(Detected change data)
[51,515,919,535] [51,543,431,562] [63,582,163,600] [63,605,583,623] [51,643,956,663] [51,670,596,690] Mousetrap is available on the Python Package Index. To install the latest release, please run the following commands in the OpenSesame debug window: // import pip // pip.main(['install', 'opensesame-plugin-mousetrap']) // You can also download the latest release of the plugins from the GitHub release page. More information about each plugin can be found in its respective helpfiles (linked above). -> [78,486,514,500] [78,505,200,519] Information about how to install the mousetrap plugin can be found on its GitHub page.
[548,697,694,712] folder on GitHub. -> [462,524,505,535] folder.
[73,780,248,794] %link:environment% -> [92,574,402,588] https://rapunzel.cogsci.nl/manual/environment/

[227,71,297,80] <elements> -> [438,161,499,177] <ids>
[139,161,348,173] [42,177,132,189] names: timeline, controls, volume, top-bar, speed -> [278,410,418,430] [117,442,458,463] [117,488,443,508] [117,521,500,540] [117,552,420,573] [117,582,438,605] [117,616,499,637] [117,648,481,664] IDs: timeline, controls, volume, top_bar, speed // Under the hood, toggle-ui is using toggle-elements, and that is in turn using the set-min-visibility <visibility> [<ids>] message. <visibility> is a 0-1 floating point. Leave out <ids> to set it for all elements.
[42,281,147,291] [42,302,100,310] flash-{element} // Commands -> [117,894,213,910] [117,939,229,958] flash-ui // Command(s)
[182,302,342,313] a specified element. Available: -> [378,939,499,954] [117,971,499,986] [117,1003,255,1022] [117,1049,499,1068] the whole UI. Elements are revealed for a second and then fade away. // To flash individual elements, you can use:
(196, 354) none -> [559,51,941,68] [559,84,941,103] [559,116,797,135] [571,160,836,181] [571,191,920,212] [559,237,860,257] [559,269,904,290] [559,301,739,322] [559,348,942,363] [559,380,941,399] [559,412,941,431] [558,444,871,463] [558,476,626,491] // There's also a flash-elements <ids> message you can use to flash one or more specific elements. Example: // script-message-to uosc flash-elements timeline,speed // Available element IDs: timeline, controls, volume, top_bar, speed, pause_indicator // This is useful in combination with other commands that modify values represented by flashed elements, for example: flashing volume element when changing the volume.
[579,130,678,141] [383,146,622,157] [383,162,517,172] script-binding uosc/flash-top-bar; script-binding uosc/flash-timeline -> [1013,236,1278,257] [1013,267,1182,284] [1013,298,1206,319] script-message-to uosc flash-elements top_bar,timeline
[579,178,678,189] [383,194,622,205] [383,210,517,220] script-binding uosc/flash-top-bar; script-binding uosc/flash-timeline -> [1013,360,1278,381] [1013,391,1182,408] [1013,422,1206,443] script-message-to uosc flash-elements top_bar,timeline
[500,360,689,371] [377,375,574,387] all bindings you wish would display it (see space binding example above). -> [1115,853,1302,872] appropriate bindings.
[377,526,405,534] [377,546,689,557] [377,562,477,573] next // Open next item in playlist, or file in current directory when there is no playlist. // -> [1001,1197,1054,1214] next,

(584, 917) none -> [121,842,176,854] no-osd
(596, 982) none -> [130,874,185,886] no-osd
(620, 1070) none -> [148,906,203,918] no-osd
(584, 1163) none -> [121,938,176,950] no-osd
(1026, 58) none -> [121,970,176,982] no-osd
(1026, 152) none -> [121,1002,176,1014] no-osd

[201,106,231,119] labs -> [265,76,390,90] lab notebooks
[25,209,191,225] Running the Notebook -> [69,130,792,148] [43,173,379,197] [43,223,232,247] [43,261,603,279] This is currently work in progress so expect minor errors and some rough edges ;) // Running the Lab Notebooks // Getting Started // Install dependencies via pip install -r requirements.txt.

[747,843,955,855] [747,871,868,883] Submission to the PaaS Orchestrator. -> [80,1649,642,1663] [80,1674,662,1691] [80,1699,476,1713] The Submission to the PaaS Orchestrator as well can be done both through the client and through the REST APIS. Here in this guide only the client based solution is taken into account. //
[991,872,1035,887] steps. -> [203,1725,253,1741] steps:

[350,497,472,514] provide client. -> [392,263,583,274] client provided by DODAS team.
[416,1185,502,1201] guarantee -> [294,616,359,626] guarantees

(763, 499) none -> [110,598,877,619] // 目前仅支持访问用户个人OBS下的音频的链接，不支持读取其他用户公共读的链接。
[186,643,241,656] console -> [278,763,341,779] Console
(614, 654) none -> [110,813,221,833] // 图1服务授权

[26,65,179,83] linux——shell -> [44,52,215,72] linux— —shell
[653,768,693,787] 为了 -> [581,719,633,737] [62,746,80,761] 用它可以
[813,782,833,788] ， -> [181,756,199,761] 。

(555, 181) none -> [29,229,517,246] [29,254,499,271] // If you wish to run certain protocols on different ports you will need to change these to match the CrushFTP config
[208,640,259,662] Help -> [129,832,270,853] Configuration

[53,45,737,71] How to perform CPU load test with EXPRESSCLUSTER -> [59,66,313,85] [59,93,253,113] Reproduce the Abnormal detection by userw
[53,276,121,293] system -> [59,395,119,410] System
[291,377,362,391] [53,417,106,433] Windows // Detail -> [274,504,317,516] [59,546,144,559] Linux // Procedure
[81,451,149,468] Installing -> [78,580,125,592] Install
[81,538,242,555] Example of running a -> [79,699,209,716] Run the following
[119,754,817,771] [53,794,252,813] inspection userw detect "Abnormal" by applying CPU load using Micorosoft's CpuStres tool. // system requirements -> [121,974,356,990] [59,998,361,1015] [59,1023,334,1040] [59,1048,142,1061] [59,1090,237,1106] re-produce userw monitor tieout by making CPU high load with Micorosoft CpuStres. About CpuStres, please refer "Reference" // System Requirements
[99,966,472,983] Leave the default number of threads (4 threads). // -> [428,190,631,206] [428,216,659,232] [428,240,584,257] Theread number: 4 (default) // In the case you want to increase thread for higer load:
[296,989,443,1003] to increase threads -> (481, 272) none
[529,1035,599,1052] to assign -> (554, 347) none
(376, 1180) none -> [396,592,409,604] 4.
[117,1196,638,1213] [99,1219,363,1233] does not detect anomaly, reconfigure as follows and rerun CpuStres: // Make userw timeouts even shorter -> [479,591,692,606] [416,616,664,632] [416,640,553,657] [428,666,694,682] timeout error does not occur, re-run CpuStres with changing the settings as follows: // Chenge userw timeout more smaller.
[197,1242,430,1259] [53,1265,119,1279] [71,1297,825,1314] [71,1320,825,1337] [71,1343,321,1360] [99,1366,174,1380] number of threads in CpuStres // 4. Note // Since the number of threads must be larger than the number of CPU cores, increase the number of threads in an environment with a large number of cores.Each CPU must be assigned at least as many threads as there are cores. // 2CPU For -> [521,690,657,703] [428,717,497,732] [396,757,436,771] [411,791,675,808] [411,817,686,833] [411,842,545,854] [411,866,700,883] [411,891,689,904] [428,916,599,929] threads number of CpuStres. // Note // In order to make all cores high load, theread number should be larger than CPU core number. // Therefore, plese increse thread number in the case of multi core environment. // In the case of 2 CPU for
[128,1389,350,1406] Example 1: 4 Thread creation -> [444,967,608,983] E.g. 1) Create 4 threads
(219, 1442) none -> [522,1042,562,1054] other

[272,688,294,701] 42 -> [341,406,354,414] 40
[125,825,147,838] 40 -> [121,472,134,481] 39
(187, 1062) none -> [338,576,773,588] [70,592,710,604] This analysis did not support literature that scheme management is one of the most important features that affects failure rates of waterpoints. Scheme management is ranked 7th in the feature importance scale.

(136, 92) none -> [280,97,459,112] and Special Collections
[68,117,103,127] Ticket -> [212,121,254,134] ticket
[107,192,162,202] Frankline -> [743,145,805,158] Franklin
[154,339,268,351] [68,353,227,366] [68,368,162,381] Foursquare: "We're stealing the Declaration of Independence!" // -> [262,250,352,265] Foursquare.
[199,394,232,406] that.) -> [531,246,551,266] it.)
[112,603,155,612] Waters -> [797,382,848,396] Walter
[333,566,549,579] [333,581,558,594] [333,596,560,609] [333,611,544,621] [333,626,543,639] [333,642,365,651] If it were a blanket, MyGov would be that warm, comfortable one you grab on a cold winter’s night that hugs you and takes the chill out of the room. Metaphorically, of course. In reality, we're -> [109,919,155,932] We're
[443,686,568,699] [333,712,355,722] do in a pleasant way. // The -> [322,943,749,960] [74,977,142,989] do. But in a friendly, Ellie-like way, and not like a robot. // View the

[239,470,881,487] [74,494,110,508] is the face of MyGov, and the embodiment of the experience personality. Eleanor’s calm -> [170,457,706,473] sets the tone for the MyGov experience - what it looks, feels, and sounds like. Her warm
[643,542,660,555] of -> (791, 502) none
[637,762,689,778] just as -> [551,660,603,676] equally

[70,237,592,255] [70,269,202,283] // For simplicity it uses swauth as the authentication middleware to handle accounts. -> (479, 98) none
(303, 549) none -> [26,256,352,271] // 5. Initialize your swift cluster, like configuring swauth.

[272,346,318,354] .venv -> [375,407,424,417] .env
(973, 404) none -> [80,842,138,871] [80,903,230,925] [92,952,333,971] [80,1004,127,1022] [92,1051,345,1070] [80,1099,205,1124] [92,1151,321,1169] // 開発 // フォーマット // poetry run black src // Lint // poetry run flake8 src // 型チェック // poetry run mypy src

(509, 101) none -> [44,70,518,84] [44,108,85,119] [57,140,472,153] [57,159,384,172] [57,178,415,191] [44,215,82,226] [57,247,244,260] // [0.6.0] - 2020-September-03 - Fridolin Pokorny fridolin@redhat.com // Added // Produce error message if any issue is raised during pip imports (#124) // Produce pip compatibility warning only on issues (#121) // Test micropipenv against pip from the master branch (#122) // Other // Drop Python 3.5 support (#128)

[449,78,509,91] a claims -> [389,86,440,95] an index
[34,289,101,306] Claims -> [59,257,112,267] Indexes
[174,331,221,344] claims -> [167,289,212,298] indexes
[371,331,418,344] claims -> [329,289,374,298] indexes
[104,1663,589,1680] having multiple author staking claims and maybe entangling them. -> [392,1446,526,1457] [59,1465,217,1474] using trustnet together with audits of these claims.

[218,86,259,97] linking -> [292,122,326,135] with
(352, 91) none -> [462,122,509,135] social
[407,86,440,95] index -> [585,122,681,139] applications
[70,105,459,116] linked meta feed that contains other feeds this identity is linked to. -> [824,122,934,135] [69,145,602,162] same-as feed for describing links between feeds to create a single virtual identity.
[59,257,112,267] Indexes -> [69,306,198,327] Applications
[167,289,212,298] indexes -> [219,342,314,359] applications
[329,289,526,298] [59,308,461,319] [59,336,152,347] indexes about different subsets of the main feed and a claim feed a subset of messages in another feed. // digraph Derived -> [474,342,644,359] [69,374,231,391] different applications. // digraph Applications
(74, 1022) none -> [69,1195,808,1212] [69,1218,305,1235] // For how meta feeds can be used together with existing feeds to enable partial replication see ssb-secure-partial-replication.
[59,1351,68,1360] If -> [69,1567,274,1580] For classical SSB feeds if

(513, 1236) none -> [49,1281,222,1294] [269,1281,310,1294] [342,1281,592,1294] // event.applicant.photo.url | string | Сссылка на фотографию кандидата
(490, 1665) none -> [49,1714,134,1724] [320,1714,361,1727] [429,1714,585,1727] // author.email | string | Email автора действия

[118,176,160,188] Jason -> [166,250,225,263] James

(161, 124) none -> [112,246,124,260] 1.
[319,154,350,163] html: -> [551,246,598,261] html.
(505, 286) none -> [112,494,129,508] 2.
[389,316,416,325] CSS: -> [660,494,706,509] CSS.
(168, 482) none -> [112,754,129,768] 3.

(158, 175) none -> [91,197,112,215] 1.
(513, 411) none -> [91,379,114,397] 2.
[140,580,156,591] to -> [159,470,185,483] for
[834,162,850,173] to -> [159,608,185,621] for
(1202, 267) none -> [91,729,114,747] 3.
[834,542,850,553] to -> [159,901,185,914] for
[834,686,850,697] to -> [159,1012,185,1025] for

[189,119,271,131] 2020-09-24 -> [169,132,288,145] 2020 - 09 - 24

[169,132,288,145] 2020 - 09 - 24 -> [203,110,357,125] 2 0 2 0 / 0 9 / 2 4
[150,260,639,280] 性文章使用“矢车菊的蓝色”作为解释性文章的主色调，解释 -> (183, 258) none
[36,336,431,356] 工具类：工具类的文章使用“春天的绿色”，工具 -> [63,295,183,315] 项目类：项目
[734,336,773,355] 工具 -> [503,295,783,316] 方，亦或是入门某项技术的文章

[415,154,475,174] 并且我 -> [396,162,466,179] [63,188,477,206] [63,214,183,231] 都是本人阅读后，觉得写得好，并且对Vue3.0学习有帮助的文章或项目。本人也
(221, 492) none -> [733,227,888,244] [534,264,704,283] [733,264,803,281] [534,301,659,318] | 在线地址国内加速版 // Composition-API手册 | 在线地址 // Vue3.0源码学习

TASK
Of the entries listed above, reproduce only the lines starting at the line containing "[218,86,259,97] linking ->" and ending at the line containing "[407,86,440,95] index ->". Include both, exactly as they stand.

RESPONSE TO THE EXERCISE
[218,86,259,97] linking -> [292,122,326,135] with
(352, 91) none -> [462,122,509,135] social
[407,86,440,95] index -> [585,122,681,139] applications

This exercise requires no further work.